Published online by Cambridge University Press: 05 June 2012
Key points
1. Ferns and lycophytes have developed a wide spectrum of antagonistic and mutualistic relationships with fungi and animals. While some of these interactions, such as endomycorrhizae, are old and may have coexisted with their host plants for a long time, other interactions may have originated more recently, such as some herbivorous insects that have switched from seed plants to ferns.
2. More than 80% of sporophytes possess endomycorrhizae, while for a few species fern–ericoid mycorrhizae and ectendomycorrhizae have been reported. In the gametophytic stage, mycorrhizae are obligate in older fern and lycophyte lineages but are facultative or can be absent in more modern lineages.

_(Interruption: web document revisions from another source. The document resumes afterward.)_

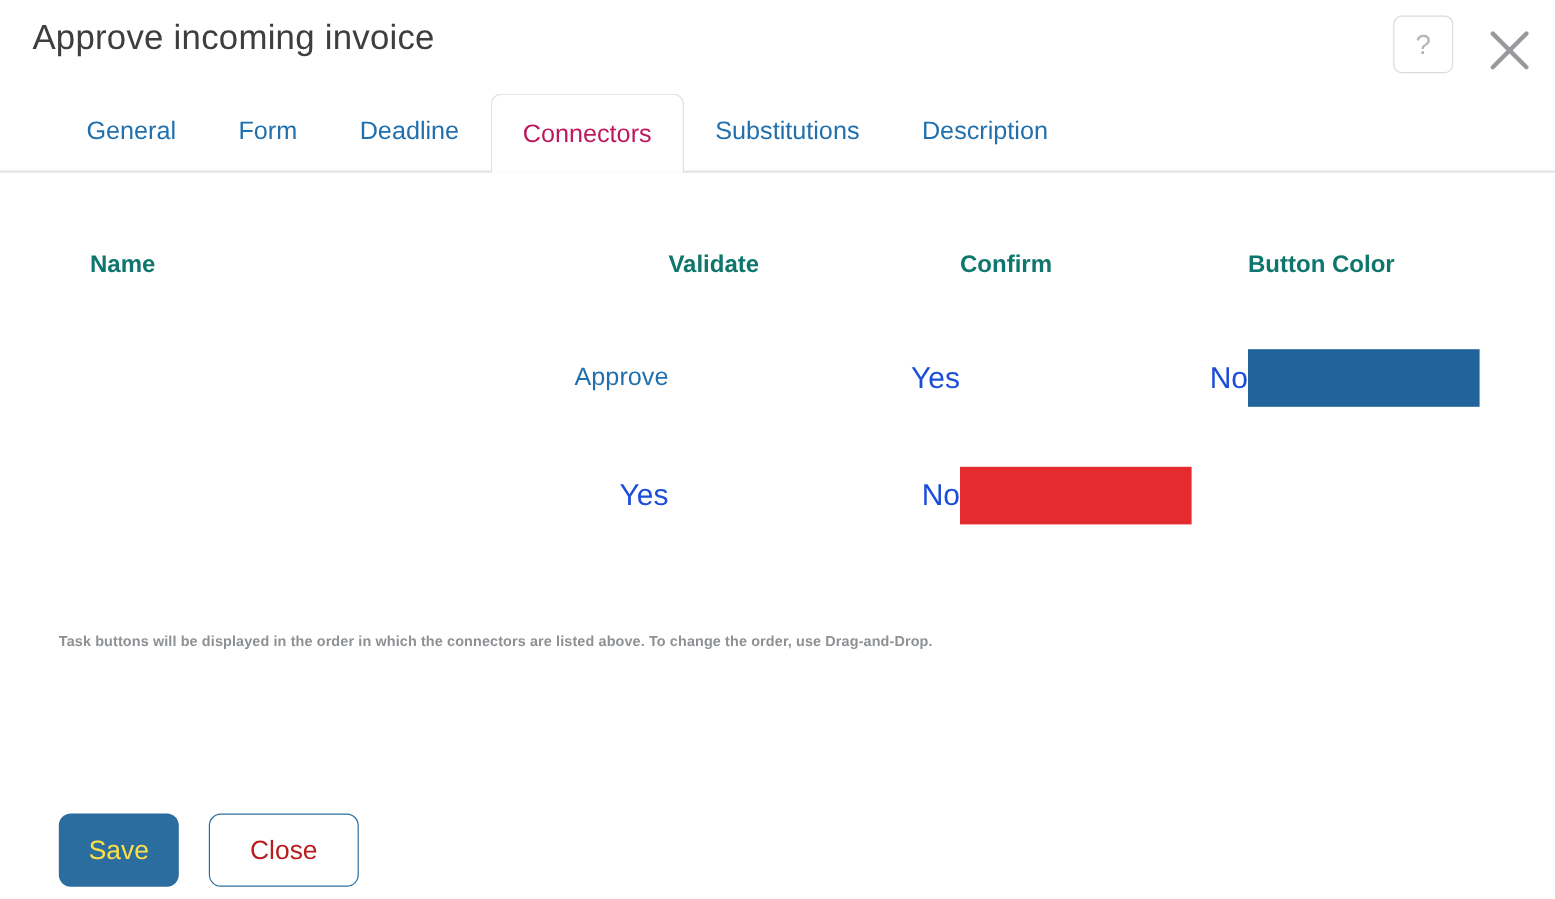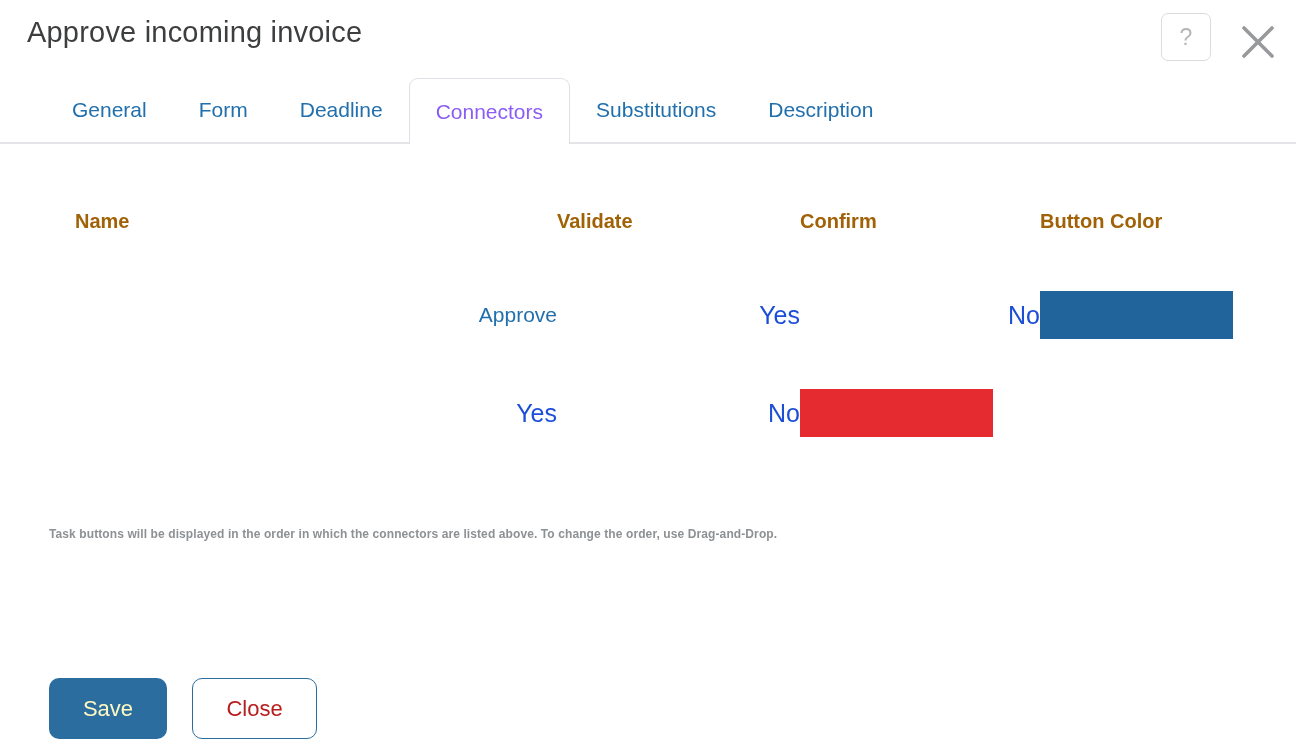--- a/index.html
+++ b/index.html
@@ -50,7 +50,7 @@
     background: #ffffff;
     border: 1px solid #dde0e4; border-bottom: none;
     border-radius: 9px 9px 0 0;
-    color: #8b5cf6;
+    color: #be185d;
     margin-bottom: -2px;
     cursor: default;
   }

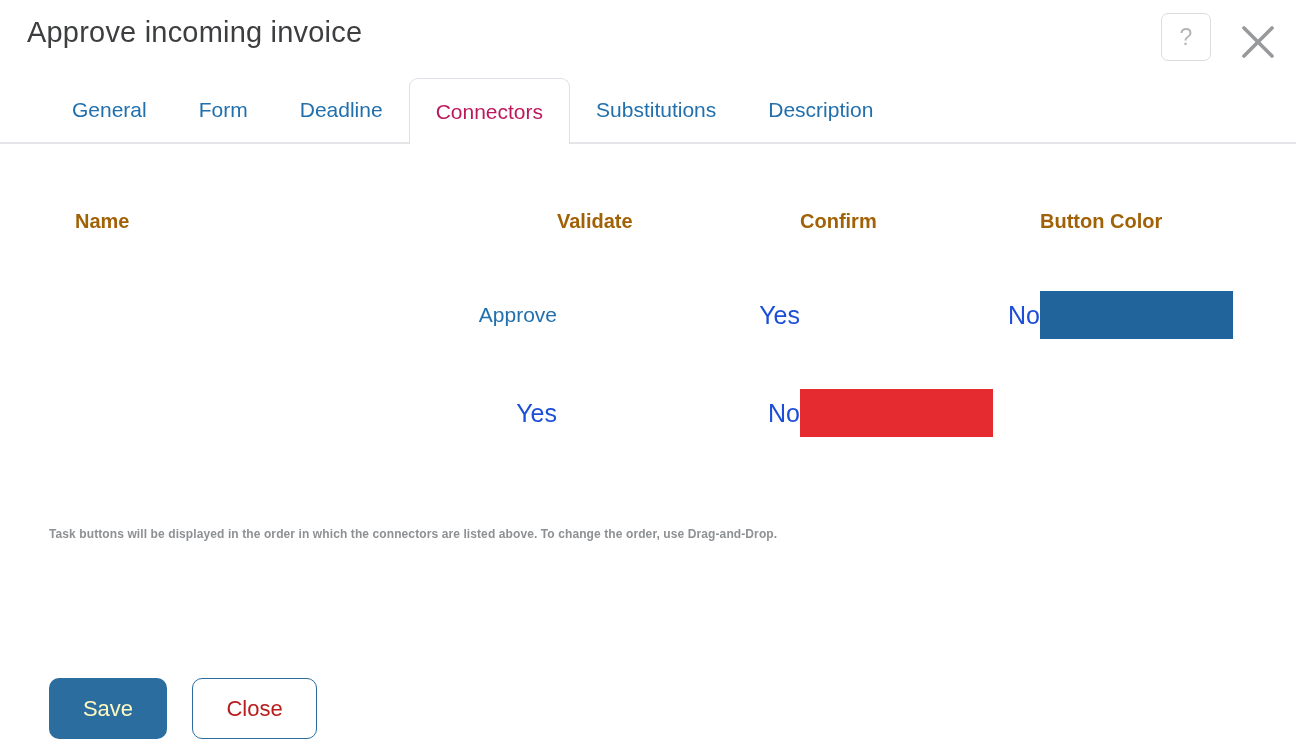--- a/index.html
+++ b/index.html
@@ -62,7 +62,7 @@
     align-items: center;
   }
   .thead { height: 28px; }
-  .th { font-size: 20px; font-weight: 700; color: #a16207; }
+  .th { font-size: 20px; font-weight: 700; color: #0f766e; }
   .trow { height: 48px; text-align: right; }
   .trow.first { margin-top: 56px; }
   .trow.second { margin-top: 50px; }

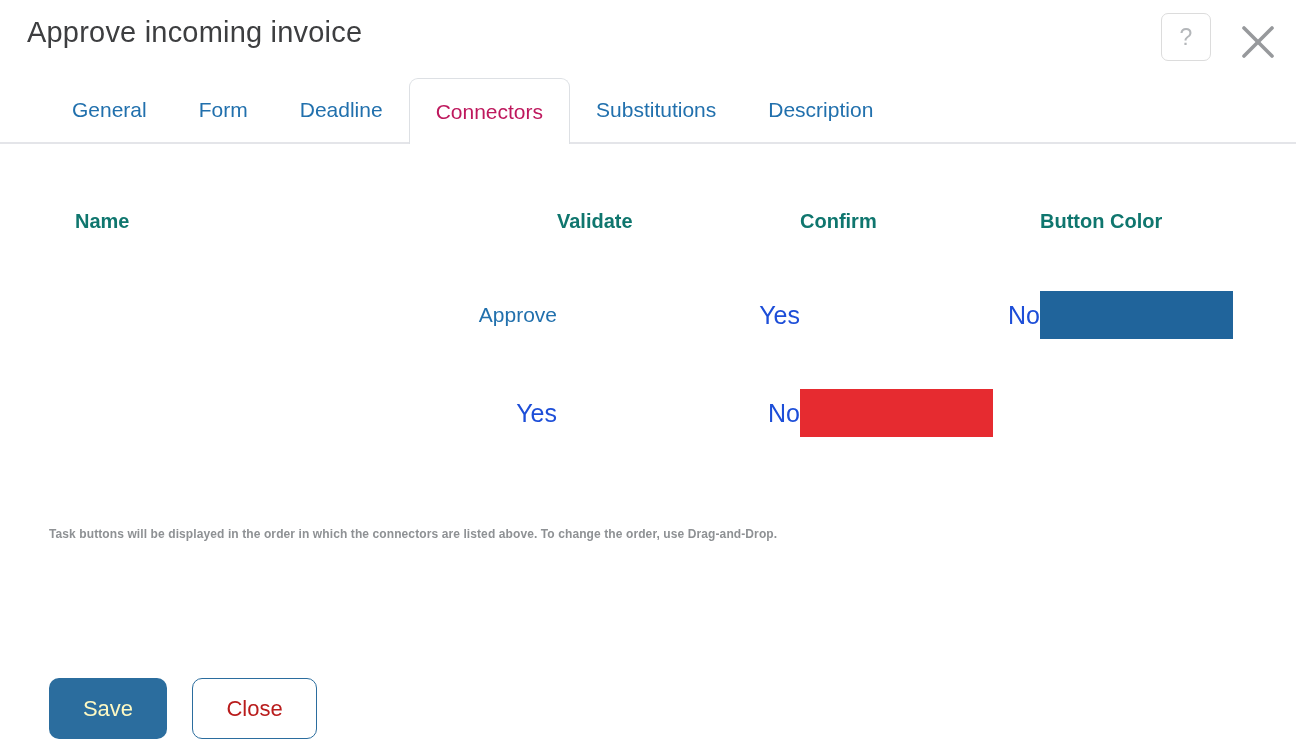--- a/index.html
+++ b/index.html
@@ -82,7 +82,7 @@
     display: flex; align-items: center; justify-content: center;
     cursor: pointer; font-family: inherit;
   }
-  .btn-save { width: 118px; background: #2b6d9e; color: #fef9c3; border: none; }
+  .btn-save { width: 100px; background: #2b6d9e; color: #fde047; border: none; }
   .btn-close { width: 125px; background: #ffffff; color: #b91c1c; border: 1.5px solid #2b6d9e; }
 </style>
 </head>

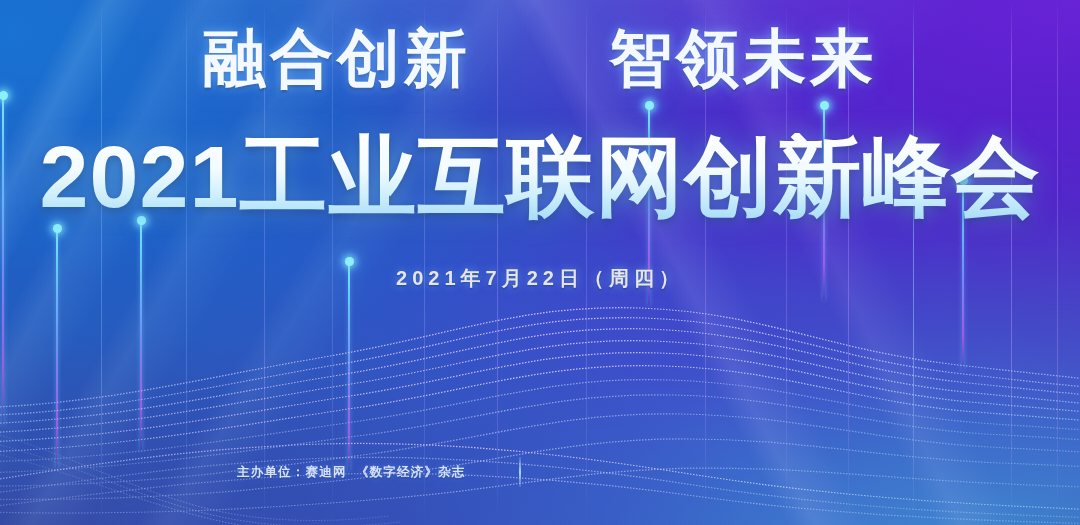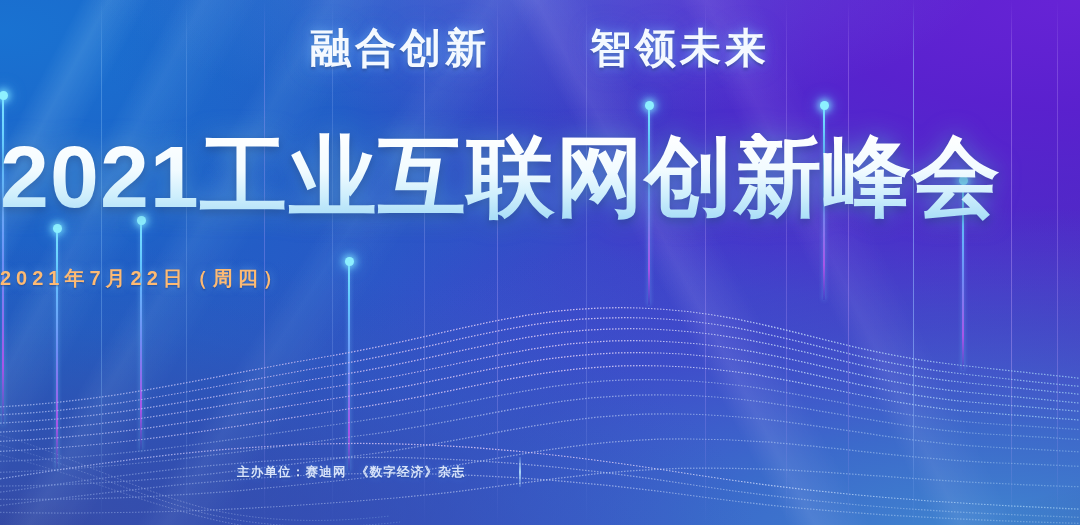--- a/index.html
+++ b/index.html
@@ -83,7 +83,7 @@
   .tagline{
     position:absolute;left:0;right:0;top:28px;text-align:center;
     font-family:"Liberation Serif","DejaVu Serif",serif;
-    font-size:41px;line-height:1;font-weight:700;letter-spacing:4px;
+    font-size:63px;line-height:1;font-weight:700;letter-spacing:4px;
     color:#f4f9ff;
     text-shadow:0 0 10px rgba(130,200,255,.55),0 0 26px rgba(90,160,255,.40),0 2px 3px rgba(10,20,70,.45);
     white-space:pre;

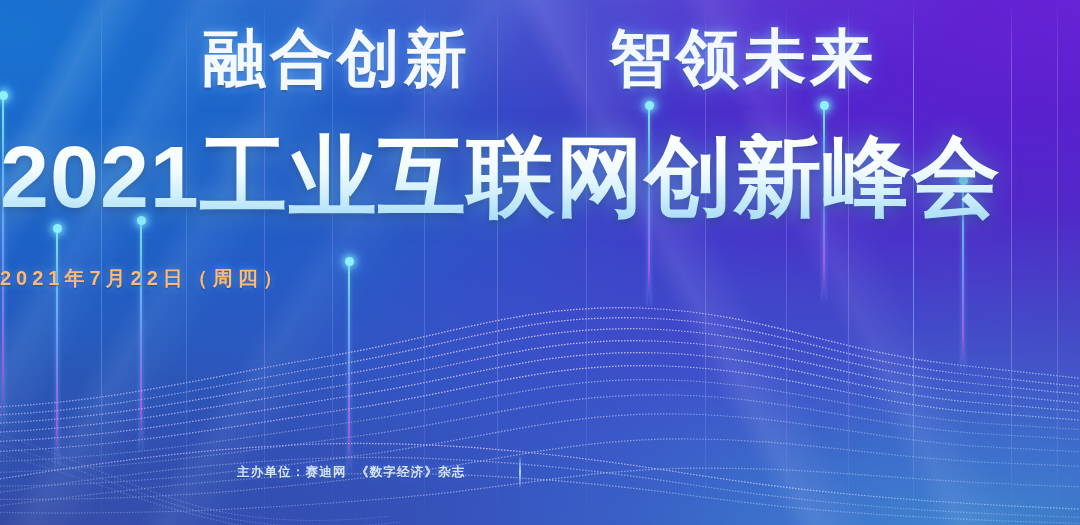--- a/index.html
+++ b/index.html
@@ -89,7 +89,7 @@
     white-space:pre;
   }
   .maintitle{
-    position:absolute;left:0;right:0;top:133px;
+    position:absolute;left:0;right:0;top:133px;text-align:center;
     font-family:"Liberation Sans","DejaVu Sans",sans-serif;
     font-size:88px;line-height:1;font-weight:700;letter-spacing:1px;
     background:linear-gradient(180deg,#ffffff 0%,#f2fbff 42%,#cdeefc 72%,#a6dcf7 100%);

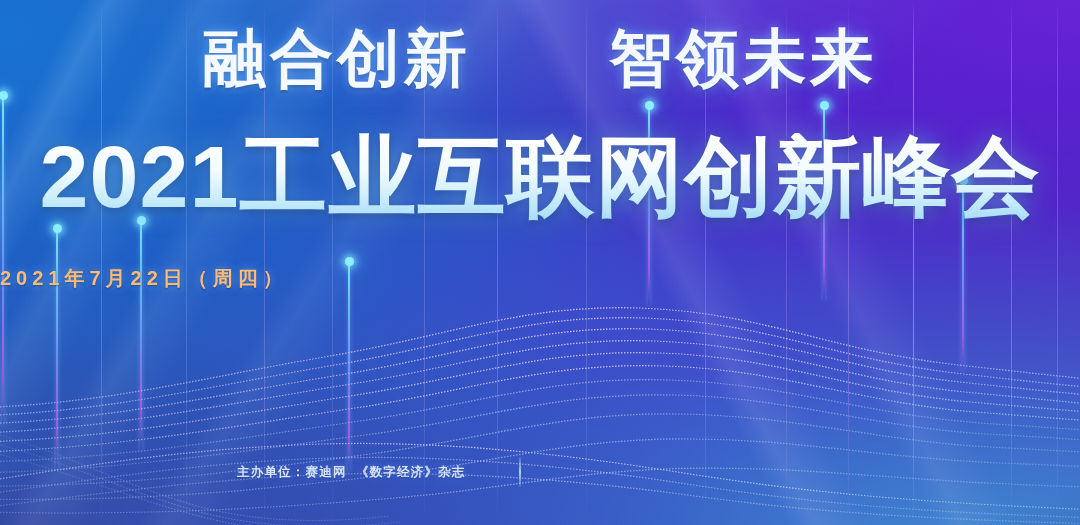--- a/index.html
+++ b/index.html
@@ -98,9 +98,9 @@
     white-space:pre;
   }
   .infoline{
-    position:absolute;left:0;right:0;text-align:left;
+    position:absolute;left:0;right:0;text-align:center;
     font-family:"Liberation Sans","DejaVu Sans",sans-serif;
-    font-size:20px;font-weight:600;letter-spacing:5px;color:#fdba74;
+    font-size:20px;font-weight:600;letter-spacing:5px;color:#e5e5e5;
     text-shadow:0 0 8px rgba(120,195,255,.6),0 1px 2px rgba(10,25,80,.5);
     white-space:pre;
   }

3. Interactions with parasitic, symbiotic and neutral endophytic fungi that infect aerial parts of the ferns seem to be as common as in seed plants, while the proportion of interactions with insects seems to be 3–7 times lower than in seed plants.
4. Fern herbivores are most often members of the insect orders Coleoptera, Hemiptera and Lepidoptera and can be either generalists or insect species that have specialized on ferns. Two fern genera have strong mutualistic relationships with ants: Microgramma subgenus Solanopteris in the New World and Lecanopteris in the Old World tropics; a third, more facultative relationship has recently been described for Antrophyum in Costa Rica.
5. Most ferns have few specific biochemical defense mechanisms in comparison with seed plants, yet ferns and seed plants sustain similar levels of herbivore damage.